◆ How to complete this task ◆
Set every record down again, identical to the original.

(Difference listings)
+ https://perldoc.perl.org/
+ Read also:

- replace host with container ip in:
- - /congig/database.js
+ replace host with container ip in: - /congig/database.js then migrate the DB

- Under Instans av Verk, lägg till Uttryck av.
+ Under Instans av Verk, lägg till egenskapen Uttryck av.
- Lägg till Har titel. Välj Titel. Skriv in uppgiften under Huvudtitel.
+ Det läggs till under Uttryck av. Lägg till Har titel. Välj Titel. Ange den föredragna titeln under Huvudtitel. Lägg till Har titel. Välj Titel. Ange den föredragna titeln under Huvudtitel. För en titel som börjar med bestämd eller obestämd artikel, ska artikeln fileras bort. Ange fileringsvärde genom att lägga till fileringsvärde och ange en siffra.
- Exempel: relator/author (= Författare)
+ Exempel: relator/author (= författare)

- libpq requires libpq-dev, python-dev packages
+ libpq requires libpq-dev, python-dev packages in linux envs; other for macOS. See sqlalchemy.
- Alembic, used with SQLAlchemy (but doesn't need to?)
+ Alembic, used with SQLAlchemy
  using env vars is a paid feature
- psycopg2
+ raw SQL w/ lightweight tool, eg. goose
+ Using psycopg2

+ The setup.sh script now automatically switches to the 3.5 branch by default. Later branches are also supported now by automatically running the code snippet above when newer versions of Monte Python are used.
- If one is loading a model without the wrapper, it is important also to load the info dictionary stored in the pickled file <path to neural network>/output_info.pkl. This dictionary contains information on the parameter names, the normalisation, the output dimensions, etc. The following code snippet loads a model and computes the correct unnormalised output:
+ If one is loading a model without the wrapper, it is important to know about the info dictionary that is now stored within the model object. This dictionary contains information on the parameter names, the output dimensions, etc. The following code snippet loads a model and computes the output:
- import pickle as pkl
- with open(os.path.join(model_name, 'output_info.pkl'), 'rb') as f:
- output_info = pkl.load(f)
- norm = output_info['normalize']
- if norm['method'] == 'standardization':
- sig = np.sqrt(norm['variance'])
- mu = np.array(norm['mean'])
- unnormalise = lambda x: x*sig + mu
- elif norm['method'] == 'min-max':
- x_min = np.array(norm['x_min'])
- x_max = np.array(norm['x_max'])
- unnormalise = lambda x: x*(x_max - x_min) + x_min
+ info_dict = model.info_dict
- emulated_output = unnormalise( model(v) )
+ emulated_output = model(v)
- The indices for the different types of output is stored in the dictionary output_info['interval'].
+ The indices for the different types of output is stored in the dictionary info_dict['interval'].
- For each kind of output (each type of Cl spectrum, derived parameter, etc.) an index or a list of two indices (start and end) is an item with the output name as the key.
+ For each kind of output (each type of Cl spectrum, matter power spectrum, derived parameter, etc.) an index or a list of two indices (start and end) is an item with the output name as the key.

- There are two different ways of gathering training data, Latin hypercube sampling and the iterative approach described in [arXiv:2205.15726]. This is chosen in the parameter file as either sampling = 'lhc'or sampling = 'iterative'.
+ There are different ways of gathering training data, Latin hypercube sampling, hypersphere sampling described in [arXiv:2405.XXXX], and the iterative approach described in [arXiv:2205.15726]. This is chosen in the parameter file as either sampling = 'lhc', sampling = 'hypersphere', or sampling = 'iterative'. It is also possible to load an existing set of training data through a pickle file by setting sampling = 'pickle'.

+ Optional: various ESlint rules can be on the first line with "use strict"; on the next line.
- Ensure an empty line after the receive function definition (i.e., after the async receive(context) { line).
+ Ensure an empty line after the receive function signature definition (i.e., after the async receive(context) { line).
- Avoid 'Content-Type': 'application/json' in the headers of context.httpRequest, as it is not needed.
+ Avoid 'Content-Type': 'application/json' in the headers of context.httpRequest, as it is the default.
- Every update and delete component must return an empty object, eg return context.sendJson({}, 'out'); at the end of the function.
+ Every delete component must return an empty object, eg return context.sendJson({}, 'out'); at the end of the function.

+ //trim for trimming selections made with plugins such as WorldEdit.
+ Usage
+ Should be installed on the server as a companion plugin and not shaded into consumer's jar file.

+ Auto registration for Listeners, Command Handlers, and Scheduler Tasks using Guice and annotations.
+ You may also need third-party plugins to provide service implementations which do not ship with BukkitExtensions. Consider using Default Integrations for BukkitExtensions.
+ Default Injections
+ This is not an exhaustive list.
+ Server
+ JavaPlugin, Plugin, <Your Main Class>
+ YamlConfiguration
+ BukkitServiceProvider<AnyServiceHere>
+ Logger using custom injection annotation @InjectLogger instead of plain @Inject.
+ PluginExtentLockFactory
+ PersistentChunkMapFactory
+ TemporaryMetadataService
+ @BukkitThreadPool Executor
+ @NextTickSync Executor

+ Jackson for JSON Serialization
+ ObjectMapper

◆ Result for this exercise ◆
+ https://perldoc.perl.org/
+ Read also:

- replace host with container ip in:
- - /congig/database.js
+ replace host with container ip in: - /congig/database.js then migrate the DB

- Under Instans av Verk, lägg till Uttryck av.
+ Under Instans av Verk, lägg till egenskapen Uttryck av.
- Lägg till Har titel. Välj Titel. Skriv in uppgiften under Huvudtitel.
+ Det läggs till under Uttryck av. Lägg till Har titel. Välj Titel. Ange den föredragna titeln under Huvudtitel. Lägg till Har titel. Välj Titel. Ange den föredragna titeln under Huvudtitel. För en titel som börjar med bestämd eller obestämd artikel, ska artikeln fileras bort. Ange fileringsvärde genom att lägga till fileringsvärde och ange en siffra.
- Exempel: relator/author (= Författare)
+ Exempel: relator/author (= författare)

- libpq requires libpq-dev, python-dev packages
+ libpq requires libpq-dev, python-dev packages in linux envs; other for macOS. See sqlalchemy.
- Alembic, used with SQLAlchemy (but doesn't need to?)
+ Alembic, used with SQLAlchemy
  using env vars is a paid feature
- psycopg2
+ raw SQL w/ lightweight tool, eg. goose
+ Using psycopg2

+ The setup.sh script now automatically switches to the 3.5 branch by default. Later branches are also supported now by automatically running the code snippet above when newer versions of Monte Python are used.
- If one is loading a model without the wrapper, it is important also to load the info dictionary stored in the pickled file <path to neural network>/output_info.pkl. This dictionary contains information on the parameter names, the normalisation, the output dimensions, etc. The following code snippet loads a model and computes the correct unnormalised output:
+ If one is loading a model without the wrapper, it is important to know about the info dictionary that is now stored within the model object. This dictionary contains information on the parameter names, the output dimensions, etc. The following code snippet loads a model and computes the output:
- import pickle as pkl
- with open(os.path.join(model_name, 'output_info.pkl'), 'rb') as f:
- output_info = pkl.load(f)
- norm = output_info['normalize']
- if norm['method'] == 'standardization':
- sig = np.sqrt(norm['variance'])
- mu = np.array(norm['mean'])
- unnormalise = lambda x: x*sig + mu
- elif norm['method'] == 'min-max':
- x_min = np.array(norm['x_min'])
- x_max = np.array(norm['x_max'])
- unnormalise = lambda x: x*(x_max - x_min) + x_min
+ info_dict = model.info_dict
- emulated_output = unnormalise( model(v) )
+ emulated_output = model(v)
- The indices for the different types of output is stored in the dictionary output_info['interval'].
+ The indices for the different types of output is stored in the dictionary info_dict['interval'].
- For each kind of output (each type of Cl spectrum, derived parameter, etc.) an index or a list of two indices (start and end) is an item with the output name as the key.
+ For each kind of output (each type of Cl spectrum, matter power spectrum, derived parameter, etc.) an index or a list of two indices (start and end) is an item with the output name as the key.

- There are two different ways of gathering training data, Latin hypercube sampling and the iterative approach described in [arXiv:2205.15726]. This is chosen in the parameter file as either sampling = 'lhc'or sampling = 'iterative'.
+ There are different ways of gathering training data, Latin hypercube sampling, hypersphere sampling described in [arXiv:2405.XXXX], and the iterative approach described in [arXiv:2205.15726]. This is chosen in the parameter file as either sampling = 'lhc', sampling = 'hypersphere', or sampling = 'iterative'. It is also possible to load an existing set of training data through a pickle file by setting sampling = 'pickle'.

+ Optional: various ESlint rules can be on the first line with "use strict"; on the next line.
- Ensure an empty line after the receive function definition (i.e., after the async receive(context) { line).
+ Ensure an empty line after the receive function signature definition (i.e., after the async receive(context) { line).
- Avoid 'Content-Type': 'application/json' in the headers of context.httpRequest, as it is not needed.
+ Avoid 'Content-Type': 'application/json' in the headers of context.httpRequest, as it is the default.
- Every update and delete component must return an empty object, eg return context.sendJson({}, 'out'); at the end of the function.
+ Every delete component must return an empty object, eg return context.sendJson({}, 'out'); at the end of the function.

+ //trim for trimming selections made with plugins such as WorldEdit.
+ Usage
+ Should be installed on the server as a companion plugin and not shaded into consumer's jar file.

+ Auto registration for Listeners, Command Handlers, and Scheduler Tasks using Guice and annotations.
+ You may also need third-party plugins to provide service implementations which do not ship with BukkitExtensions. Consider using Default Integrations for BukkitExtensions.
+ Default Injections
+ This is not an exhaustive list.
+ Server
+ JavaPlugin, Plugin, <Your Main Class>
+ YamlConfiguration
+ BukkitServiceProvider<AnyServiceHere>
+ Logger using custom injection annotation @InjectLogger instead of plain @Inject.
+ PluginExtentLockFactory
+ PersistentChunkMapFactory
+ TemporaryMetadataService
+ @BukkitThreadPool Executor
+ @NextTickSync Executor

+ Jackson for JSON Serialization
+ ObjectMapper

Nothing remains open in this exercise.